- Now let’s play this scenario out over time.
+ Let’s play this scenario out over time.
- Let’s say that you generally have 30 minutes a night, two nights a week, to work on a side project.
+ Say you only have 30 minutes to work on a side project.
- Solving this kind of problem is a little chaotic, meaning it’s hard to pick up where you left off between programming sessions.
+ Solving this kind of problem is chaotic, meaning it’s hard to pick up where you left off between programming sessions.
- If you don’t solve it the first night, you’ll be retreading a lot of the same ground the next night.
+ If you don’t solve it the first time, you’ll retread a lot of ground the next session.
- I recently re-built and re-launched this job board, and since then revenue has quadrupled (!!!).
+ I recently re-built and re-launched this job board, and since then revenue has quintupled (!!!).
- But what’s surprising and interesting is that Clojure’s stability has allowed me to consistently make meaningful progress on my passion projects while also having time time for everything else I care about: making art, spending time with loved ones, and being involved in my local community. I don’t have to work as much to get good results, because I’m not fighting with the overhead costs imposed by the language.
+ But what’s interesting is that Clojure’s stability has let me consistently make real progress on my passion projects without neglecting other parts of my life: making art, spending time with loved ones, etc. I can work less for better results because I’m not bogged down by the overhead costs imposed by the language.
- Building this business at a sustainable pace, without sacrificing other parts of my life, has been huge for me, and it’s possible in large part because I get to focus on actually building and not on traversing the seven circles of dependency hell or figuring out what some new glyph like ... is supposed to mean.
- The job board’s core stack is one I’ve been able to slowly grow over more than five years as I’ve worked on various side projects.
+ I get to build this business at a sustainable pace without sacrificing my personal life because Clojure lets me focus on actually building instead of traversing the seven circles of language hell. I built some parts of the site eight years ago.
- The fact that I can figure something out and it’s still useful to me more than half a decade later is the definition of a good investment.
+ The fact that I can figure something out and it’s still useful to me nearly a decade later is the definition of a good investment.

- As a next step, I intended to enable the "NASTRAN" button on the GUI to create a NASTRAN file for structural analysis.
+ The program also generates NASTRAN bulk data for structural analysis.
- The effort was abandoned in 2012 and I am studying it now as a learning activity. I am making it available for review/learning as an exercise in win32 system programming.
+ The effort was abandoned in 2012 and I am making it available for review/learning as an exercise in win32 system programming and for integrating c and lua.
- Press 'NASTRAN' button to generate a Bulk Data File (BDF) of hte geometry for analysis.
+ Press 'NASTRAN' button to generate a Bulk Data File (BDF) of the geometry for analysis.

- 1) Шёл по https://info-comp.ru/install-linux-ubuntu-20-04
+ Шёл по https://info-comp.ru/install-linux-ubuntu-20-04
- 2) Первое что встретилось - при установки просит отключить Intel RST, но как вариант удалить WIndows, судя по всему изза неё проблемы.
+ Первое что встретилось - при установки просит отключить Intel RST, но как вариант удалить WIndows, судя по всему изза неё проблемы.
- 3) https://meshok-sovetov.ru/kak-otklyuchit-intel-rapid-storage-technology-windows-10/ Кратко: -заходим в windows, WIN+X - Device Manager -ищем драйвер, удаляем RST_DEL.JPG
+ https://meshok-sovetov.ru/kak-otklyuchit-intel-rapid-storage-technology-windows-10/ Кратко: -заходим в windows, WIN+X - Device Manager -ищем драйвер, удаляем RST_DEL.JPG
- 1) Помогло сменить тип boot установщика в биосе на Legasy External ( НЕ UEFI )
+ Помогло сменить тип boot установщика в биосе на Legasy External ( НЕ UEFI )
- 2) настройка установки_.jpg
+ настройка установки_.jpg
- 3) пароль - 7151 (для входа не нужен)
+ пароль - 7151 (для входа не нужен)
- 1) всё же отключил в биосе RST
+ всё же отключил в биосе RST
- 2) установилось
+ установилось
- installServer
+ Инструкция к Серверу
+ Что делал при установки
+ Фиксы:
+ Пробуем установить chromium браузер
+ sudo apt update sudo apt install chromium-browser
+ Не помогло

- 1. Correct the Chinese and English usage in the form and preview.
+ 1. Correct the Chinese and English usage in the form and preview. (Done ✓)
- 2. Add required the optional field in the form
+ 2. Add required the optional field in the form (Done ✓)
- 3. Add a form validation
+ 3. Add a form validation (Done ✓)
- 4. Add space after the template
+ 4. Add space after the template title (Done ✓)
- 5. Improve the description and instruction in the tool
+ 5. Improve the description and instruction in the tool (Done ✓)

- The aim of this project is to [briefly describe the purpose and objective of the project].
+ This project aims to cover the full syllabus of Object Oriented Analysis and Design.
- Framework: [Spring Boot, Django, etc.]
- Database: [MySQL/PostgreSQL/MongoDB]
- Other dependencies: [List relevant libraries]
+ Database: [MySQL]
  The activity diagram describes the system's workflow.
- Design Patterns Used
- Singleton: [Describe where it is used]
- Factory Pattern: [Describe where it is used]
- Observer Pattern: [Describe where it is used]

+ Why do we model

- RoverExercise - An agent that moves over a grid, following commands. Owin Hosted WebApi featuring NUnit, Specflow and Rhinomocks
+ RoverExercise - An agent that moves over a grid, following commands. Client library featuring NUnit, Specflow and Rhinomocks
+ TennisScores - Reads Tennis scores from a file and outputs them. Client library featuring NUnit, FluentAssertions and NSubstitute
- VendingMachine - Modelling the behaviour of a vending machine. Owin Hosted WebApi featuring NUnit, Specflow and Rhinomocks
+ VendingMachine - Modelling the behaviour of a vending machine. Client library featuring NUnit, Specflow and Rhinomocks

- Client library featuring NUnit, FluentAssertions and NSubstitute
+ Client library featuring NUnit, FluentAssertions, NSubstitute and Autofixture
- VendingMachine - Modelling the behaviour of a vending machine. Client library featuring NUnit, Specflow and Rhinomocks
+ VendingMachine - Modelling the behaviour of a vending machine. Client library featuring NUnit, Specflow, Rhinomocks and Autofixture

- **TASK DETAILS**: Set down only the lines above that fall between the line holding "- I recently" and the line holding "has quintupled (!!!).", inclusive, keeping each exact.

- **WRITTEN RESPONSE**:
- I recently re-built and re-launched this job board, and since then revenue has quadrupled (!!!).
+ I recently re-built and re-launched this job board, and since then revenue has quintupled (!!!).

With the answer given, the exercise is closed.